**PROVIDED RECORDS:**
-------

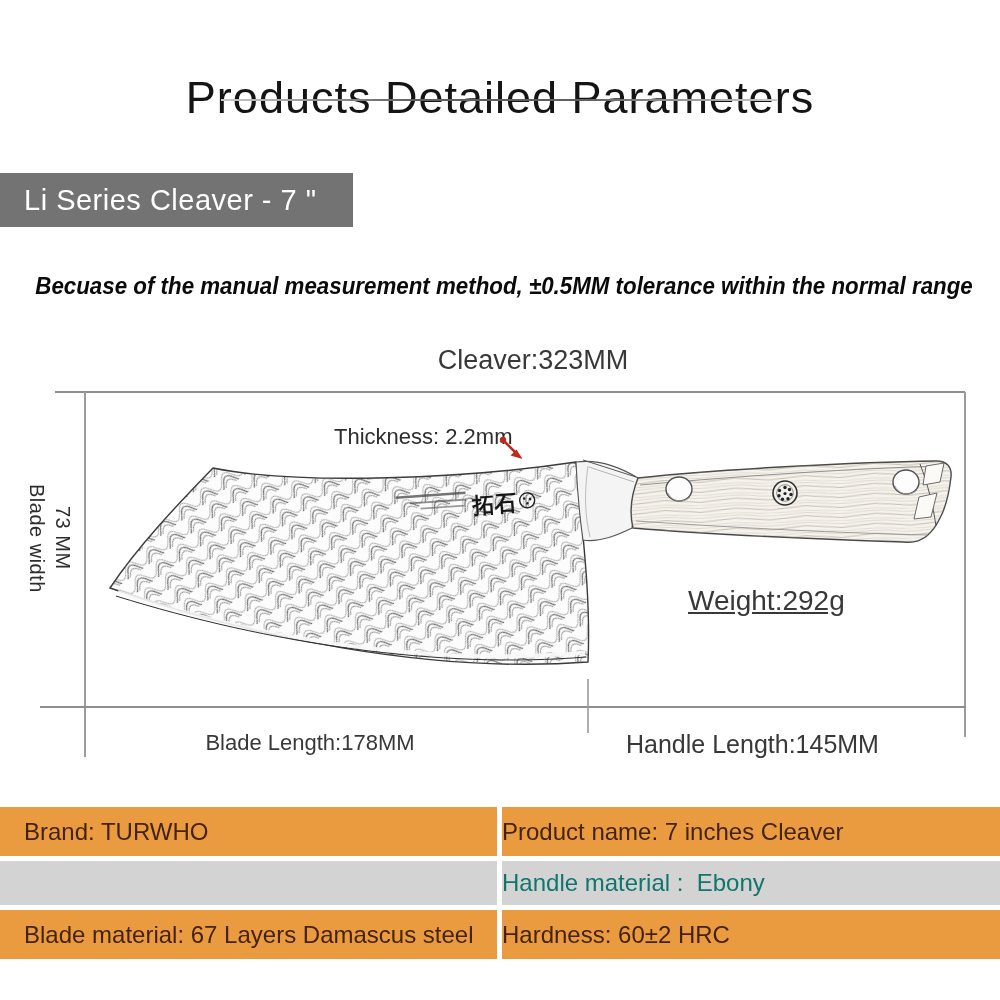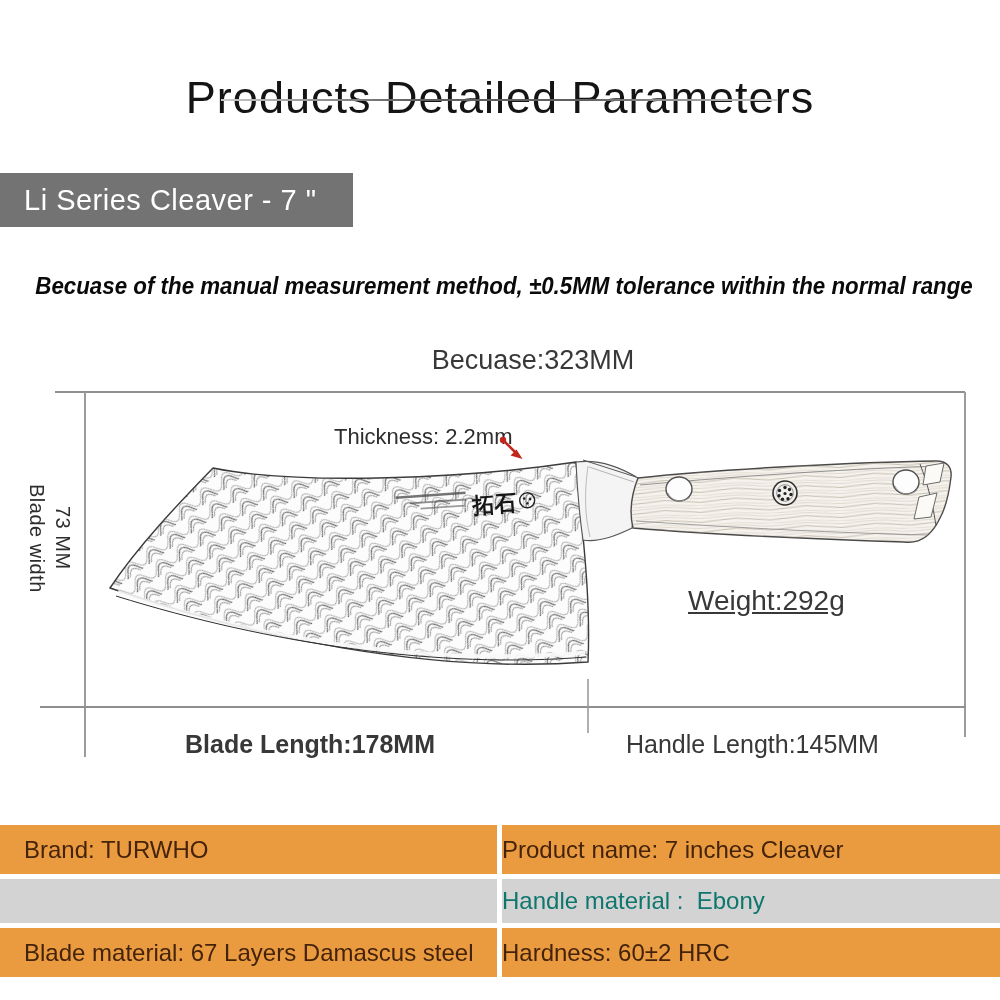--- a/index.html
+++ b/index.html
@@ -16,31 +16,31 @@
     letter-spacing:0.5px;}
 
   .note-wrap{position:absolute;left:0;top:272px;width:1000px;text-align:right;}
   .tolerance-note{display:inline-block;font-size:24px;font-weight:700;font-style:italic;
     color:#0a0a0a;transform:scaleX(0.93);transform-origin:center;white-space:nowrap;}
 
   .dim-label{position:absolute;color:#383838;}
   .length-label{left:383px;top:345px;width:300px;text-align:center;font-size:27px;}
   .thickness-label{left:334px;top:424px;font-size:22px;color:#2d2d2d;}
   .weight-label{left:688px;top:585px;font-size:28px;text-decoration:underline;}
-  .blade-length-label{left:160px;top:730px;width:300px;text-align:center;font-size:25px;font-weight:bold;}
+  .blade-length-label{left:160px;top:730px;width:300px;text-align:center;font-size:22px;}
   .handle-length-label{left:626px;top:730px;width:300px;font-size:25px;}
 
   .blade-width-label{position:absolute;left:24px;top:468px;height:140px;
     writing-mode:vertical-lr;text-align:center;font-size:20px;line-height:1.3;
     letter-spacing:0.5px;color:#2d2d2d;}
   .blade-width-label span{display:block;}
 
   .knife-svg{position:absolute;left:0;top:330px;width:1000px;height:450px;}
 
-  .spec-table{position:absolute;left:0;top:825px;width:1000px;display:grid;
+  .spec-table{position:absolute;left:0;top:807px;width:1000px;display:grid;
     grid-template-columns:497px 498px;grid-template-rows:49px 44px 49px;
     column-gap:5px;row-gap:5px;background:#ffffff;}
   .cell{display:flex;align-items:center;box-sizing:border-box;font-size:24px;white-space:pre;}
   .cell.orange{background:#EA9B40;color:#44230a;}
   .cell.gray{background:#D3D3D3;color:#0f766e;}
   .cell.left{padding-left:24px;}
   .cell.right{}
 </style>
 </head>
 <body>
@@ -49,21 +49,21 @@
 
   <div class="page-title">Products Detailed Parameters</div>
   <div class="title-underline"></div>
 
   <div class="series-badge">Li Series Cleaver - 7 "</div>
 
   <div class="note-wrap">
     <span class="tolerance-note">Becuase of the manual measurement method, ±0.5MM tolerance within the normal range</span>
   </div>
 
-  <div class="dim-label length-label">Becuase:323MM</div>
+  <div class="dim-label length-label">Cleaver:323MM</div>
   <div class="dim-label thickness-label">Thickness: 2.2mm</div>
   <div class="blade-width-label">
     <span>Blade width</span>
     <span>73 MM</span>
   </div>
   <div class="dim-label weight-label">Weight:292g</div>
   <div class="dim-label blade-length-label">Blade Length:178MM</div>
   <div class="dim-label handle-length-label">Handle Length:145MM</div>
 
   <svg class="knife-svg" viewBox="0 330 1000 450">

-------

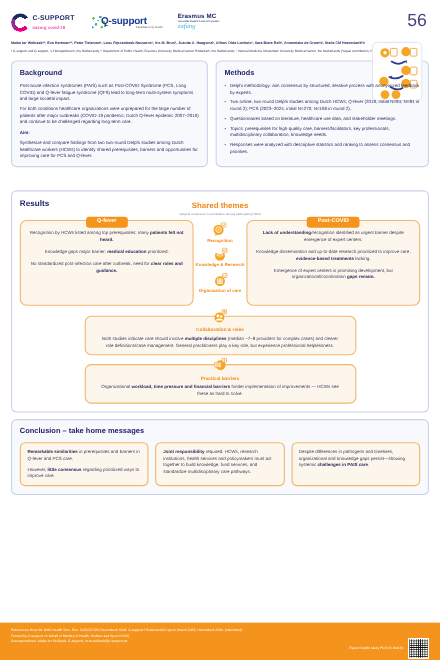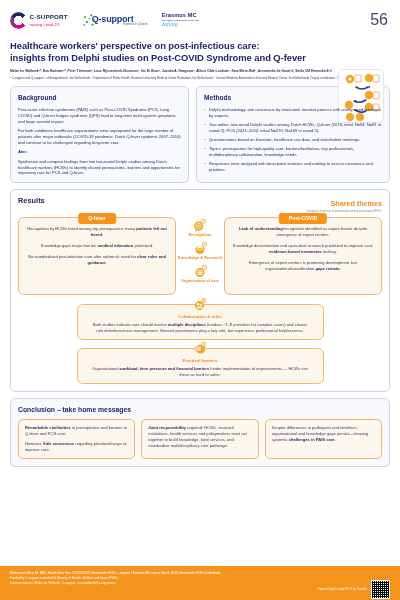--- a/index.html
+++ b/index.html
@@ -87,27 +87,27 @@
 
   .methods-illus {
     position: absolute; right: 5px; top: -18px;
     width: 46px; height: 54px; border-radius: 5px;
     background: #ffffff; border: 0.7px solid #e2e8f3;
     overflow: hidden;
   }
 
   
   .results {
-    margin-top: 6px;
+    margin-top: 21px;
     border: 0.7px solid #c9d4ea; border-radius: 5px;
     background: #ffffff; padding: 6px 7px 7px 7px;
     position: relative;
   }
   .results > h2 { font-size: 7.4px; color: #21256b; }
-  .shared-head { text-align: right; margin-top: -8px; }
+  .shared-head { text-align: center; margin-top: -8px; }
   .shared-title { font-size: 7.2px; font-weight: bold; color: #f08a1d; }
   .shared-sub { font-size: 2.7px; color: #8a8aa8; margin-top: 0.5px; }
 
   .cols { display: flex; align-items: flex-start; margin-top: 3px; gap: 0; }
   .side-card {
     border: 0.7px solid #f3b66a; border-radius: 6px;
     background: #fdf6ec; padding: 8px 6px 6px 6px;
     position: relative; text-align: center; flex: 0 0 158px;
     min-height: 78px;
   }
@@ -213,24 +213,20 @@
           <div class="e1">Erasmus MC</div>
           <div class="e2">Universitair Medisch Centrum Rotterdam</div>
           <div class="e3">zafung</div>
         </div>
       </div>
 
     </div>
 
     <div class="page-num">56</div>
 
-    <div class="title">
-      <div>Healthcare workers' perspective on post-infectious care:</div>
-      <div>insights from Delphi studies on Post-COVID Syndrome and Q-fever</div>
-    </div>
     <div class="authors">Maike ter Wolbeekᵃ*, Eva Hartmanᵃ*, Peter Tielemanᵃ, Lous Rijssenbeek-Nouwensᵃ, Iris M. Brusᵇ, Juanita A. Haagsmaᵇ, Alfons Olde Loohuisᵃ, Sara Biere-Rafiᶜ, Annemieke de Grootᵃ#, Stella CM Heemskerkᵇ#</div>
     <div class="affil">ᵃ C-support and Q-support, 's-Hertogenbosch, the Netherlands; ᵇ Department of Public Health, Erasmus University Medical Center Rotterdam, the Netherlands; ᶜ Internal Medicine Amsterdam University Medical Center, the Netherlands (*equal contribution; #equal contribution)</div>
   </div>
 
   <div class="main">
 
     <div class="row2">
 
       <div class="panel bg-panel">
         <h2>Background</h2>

-------

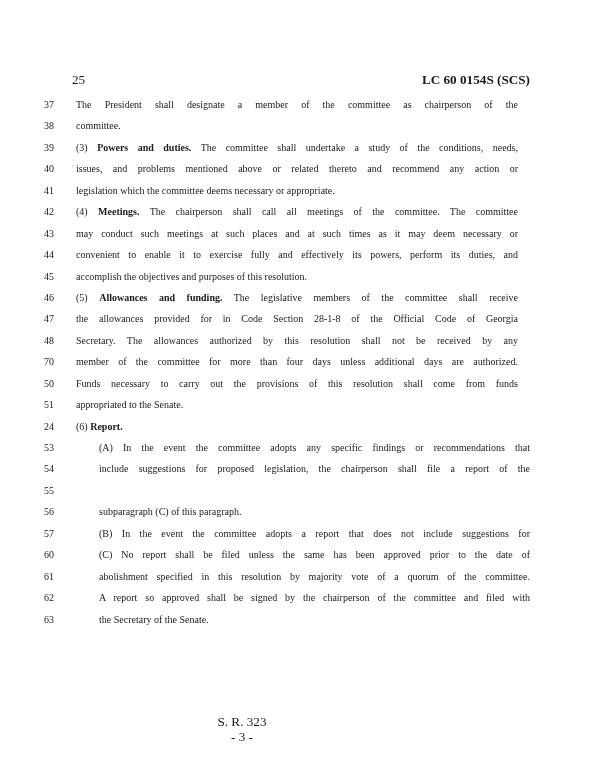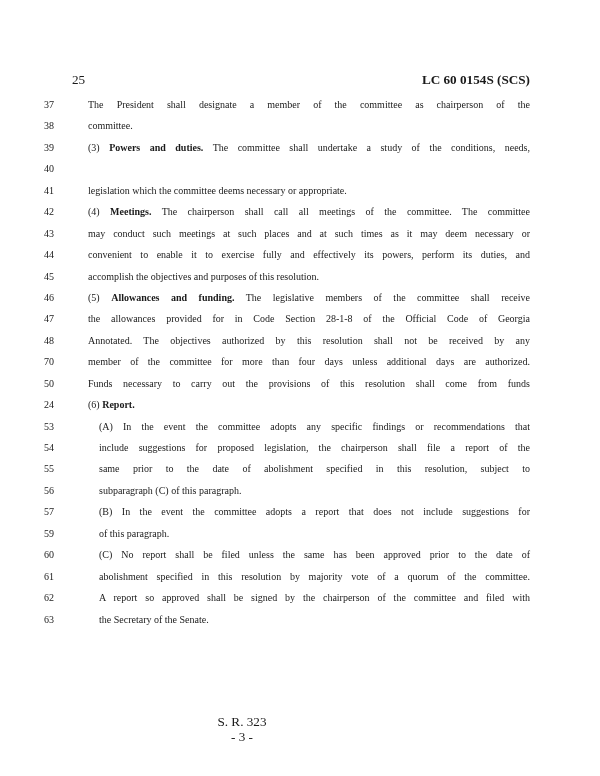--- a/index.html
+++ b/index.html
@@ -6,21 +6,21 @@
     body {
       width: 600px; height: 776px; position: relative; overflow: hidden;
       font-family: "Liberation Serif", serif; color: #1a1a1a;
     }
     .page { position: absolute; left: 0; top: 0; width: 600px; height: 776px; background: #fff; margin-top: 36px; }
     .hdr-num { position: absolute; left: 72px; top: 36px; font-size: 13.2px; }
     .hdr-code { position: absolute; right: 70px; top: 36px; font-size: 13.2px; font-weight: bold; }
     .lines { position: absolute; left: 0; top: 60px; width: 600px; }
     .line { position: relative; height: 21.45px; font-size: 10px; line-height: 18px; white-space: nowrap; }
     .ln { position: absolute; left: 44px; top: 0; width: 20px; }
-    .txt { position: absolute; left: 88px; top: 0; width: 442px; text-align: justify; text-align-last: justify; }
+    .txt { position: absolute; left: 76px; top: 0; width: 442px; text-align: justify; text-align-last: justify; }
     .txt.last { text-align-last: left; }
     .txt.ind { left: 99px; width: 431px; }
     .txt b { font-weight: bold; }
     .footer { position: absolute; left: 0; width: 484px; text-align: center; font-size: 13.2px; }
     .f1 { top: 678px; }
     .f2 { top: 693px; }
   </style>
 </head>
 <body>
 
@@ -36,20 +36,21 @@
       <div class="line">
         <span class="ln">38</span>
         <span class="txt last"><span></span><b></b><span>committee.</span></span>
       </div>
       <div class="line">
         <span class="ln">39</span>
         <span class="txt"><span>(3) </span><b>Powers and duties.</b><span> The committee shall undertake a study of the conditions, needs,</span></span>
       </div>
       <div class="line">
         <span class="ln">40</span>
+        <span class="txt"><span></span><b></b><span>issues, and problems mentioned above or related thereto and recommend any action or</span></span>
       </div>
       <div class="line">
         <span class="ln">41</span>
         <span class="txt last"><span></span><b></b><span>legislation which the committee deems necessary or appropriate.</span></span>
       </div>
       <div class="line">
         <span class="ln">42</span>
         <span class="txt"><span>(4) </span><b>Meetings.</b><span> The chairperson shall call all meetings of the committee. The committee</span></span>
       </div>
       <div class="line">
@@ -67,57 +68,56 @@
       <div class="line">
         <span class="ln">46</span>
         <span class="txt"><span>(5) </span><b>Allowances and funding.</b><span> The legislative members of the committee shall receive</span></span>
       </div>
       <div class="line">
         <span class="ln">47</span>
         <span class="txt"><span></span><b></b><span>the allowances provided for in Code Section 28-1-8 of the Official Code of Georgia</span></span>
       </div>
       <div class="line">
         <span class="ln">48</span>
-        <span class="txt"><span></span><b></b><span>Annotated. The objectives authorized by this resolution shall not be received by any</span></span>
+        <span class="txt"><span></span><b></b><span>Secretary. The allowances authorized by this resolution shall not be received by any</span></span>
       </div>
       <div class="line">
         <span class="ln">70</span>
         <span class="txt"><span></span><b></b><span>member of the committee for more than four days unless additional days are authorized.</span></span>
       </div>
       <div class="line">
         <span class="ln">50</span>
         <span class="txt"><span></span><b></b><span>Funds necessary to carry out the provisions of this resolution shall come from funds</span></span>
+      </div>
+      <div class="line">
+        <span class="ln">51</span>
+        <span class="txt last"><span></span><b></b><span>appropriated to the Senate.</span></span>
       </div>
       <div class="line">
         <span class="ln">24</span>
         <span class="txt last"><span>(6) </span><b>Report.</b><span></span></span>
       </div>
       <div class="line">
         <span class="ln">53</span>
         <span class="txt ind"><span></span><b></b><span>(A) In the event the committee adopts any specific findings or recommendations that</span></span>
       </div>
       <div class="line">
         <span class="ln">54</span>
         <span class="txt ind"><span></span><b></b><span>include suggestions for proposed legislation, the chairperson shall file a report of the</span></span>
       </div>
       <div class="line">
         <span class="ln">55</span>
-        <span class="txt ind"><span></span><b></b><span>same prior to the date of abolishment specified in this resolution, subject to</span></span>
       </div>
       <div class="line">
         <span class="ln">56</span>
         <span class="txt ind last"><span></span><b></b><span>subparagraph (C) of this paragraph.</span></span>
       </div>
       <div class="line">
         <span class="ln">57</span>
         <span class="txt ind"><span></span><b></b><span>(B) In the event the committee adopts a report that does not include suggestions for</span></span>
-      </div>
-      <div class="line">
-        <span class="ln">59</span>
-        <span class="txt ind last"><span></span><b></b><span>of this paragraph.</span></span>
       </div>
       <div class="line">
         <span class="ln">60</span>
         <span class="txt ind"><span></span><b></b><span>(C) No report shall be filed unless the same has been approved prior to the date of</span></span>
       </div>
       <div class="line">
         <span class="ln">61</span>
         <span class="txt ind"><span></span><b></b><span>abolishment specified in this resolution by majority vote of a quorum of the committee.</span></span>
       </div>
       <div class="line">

-------

**TO DO:** A single number, please: how many lines in the data above contain the string "include"?

**RESULT FOR THIS TASK:** 2